Species of wild bees, butterflies pollinating plants face extinction: UN

Species of wild bees, butterflies pollinating plants face extinction: UN

PanARMENIAN.Net - Many species of wild bees, butterflies and other critters that pollinate plants are shrinking toward extinction, and the world needs to do something about it before our food supply suffers, a new United Nations scientific mega-report warns, according to the Associated Press.

The 20,000 or so species of pollinators are key to hundreds of billions of dollars' worth of crops each year — from fruits and vegetables to coffee and chocolate. Yet 2 out of 5 species of invertebrate pollinators, such as bees and butterflies, are on the path toward extinction, said the first-of-its-kind report. Pollinators with backbones, such as hummingbirds and bats, are only slightly better off, with 1 in 6 species facing extinction.

"We are in a period of decline and there are going to be increasing consequences," said report lead author Simon Potts, director of the Centre for Agri-Environmental Research at the University of Reading in England.

The report is the result of more than two years of work by scientists across the globe who got together under several different UN agencies to come up with an assessment of Earth's biodiversity, starting with the pollinators. It's an effort similar to what the United Nations has done with global warming, putting together an encyclopedic report to tell world leaders what's happening and give them options for what can be done.

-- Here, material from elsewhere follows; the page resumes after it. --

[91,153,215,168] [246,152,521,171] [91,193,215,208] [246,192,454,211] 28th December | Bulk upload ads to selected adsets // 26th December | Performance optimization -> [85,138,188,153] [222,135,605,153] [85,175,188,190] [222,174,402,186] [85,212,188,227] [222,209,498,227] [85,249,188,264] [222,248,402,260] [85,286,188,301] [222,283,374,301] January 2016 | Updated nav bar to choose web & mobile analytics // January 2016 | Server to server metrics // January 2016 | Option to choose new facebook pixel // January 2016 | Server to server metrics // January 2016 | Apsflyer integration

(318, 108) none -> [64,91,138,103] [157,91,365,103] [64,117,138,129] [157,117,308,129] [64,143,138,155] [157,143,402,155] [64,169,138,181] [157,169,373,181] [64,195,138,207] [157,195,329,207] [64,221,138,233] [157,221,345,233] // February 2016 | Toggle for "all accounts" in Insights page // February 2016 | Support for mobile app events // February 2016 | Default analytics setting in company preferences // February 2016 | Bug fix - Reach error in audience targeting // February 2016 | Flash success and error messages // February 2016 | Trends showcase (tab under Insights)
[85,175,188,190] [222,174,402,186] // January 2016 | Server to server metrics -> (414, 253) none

The report, which draws from many scientific studies but no new research, was approved by a congress of 124 nations meeting in Kuala Lumpur on Friday, Feb 26.

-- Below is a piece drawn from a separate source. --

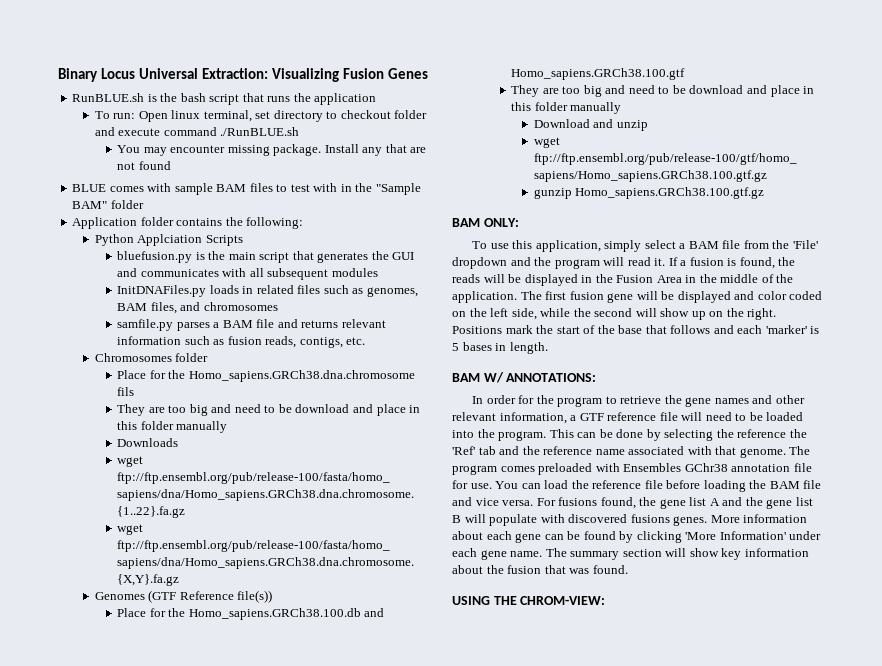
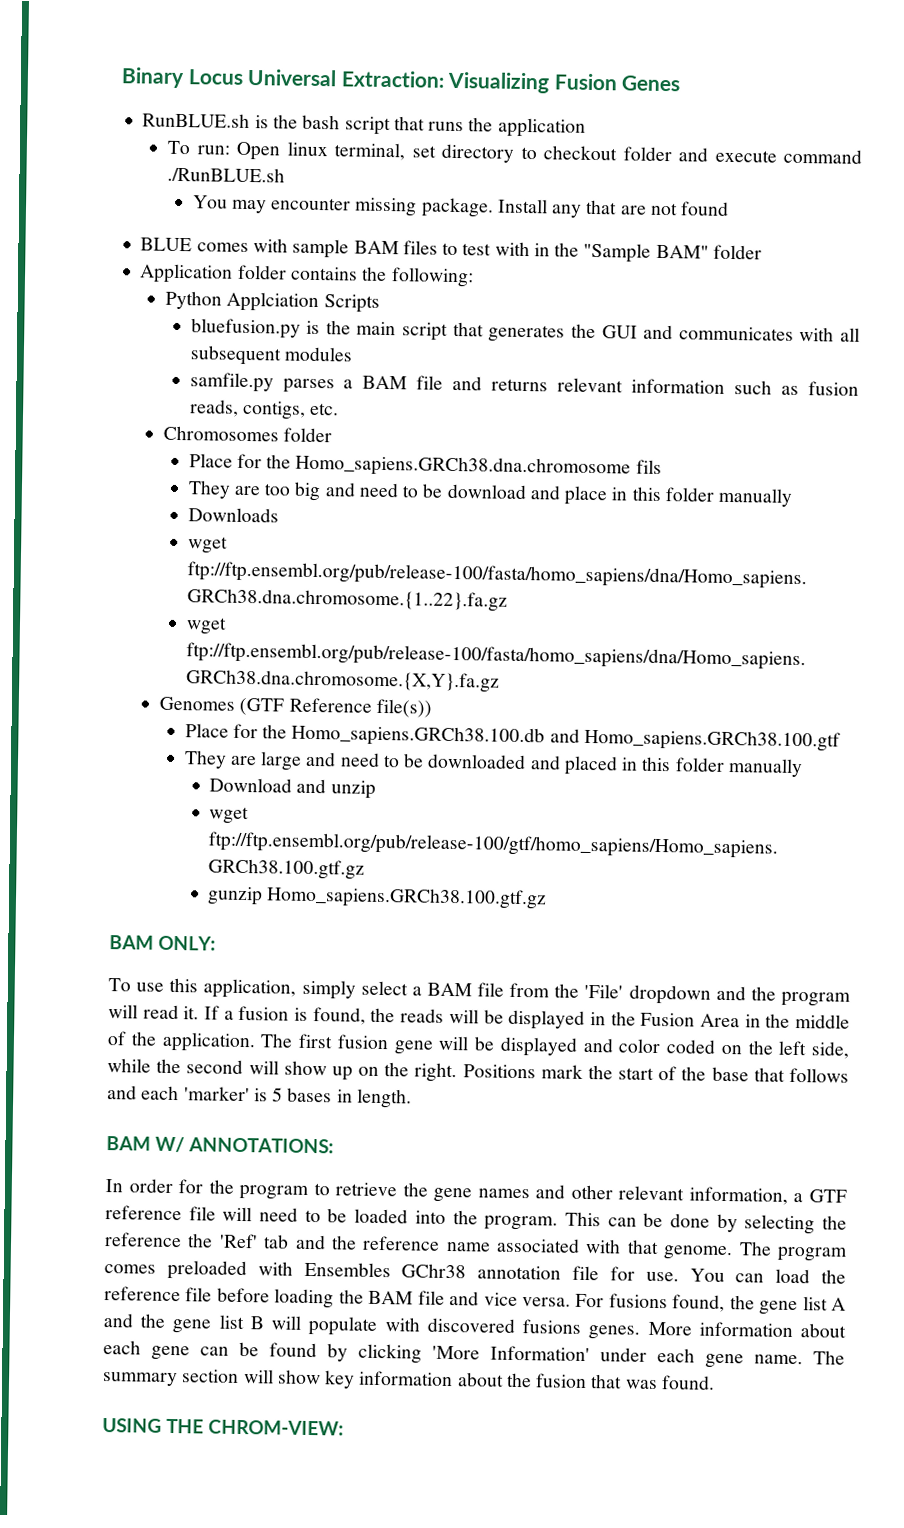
[117,285,418,297] [117,302,278,314] // InitDNAFiles.py loads in related files such as genomes, BAM files, and chromosomes -> (353, 354) none
[562,85,800,97] too big and need to be download and place -> [260,751,618,776] large and need to be downloaded and placed

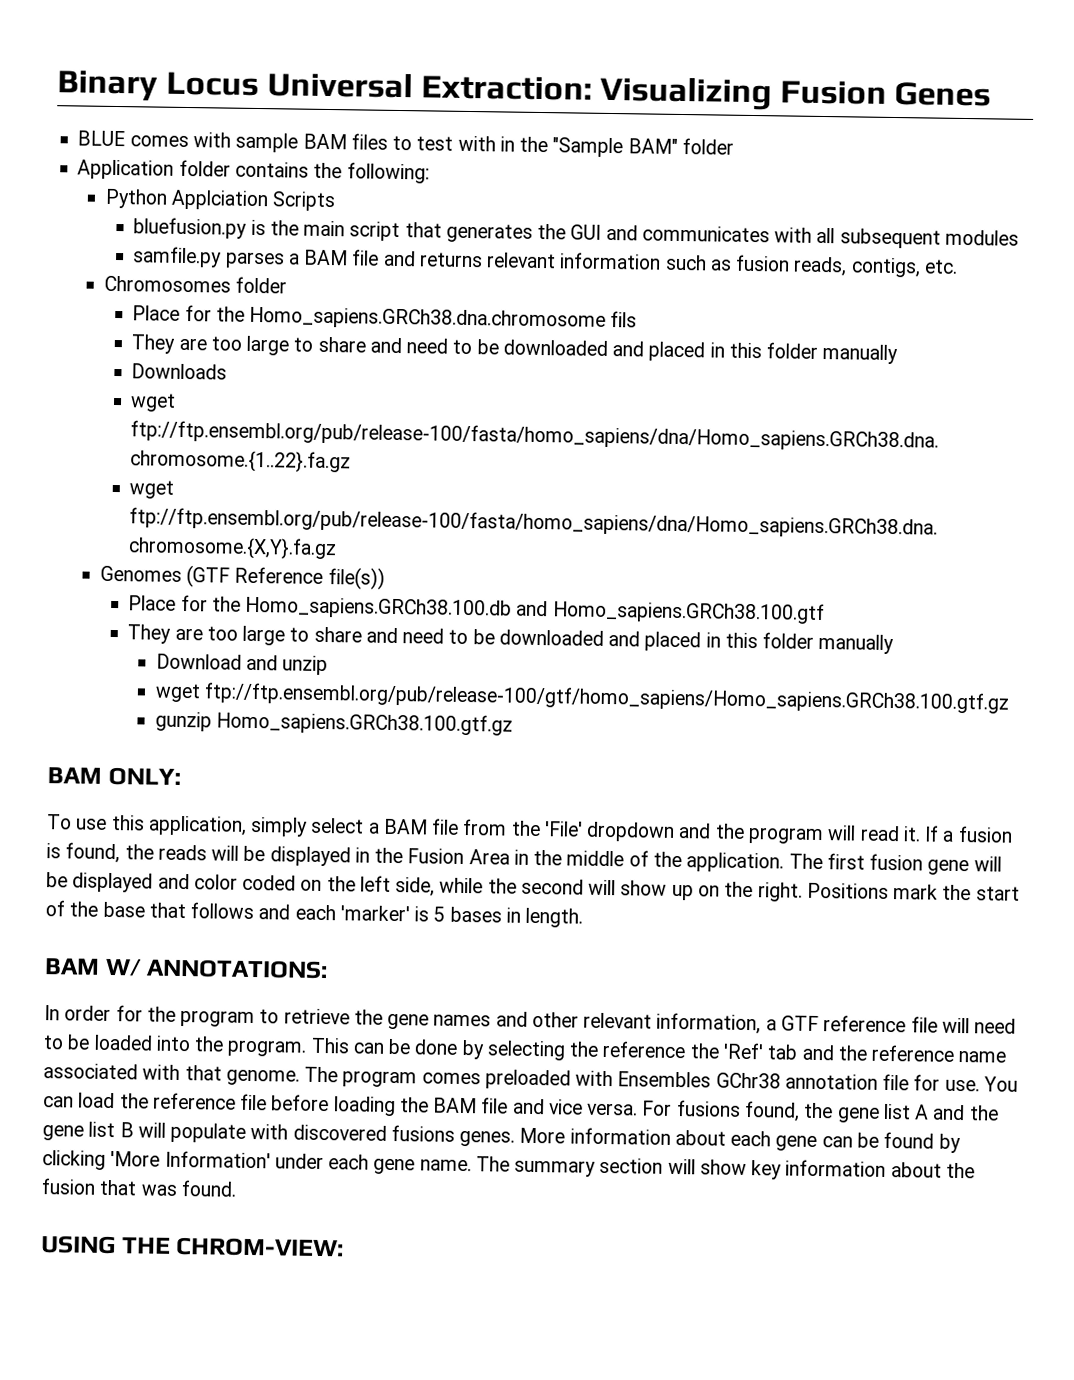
[142,112,586,138] [167,140,862,164] [167,166,286,183] [192,195,730,218] // RunBLUE.sh is the bash script that runs the application // To run: Open linux terminal, set directory to checkout folder and execute command ./RunBLUE.sh // You may encounter missing package. Install any that are not found -> (992, 94) none
[294,481,609,506] big and need to be download and place -> [246,335,706,362] large to share and need to be downloaded and placed
[260,751,303,771] large -> [206,625,362,646] too large to share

"The variety and multiplicity of threats to pollinators and pollination generate risks to people and livelihoods," the report stated. "These risks are largely driven by changes in land cover and agricultural management systems, including pesticide use."

But these are problems that can be fixed, and unlike global warming, the solutions don't require countries to agree on global action — they can act locally, said Robert Watson, a top British ecological scientist and vice chairman of the scientific panel. The solutions offered mostly involve changing the way land and farming is managed.

"There are relatively simple, relatively inexpensive mechanisms for turning the trend around for native pollinators," said David Inouye of the University of Maryland, a co-author of a couple chapters in the report.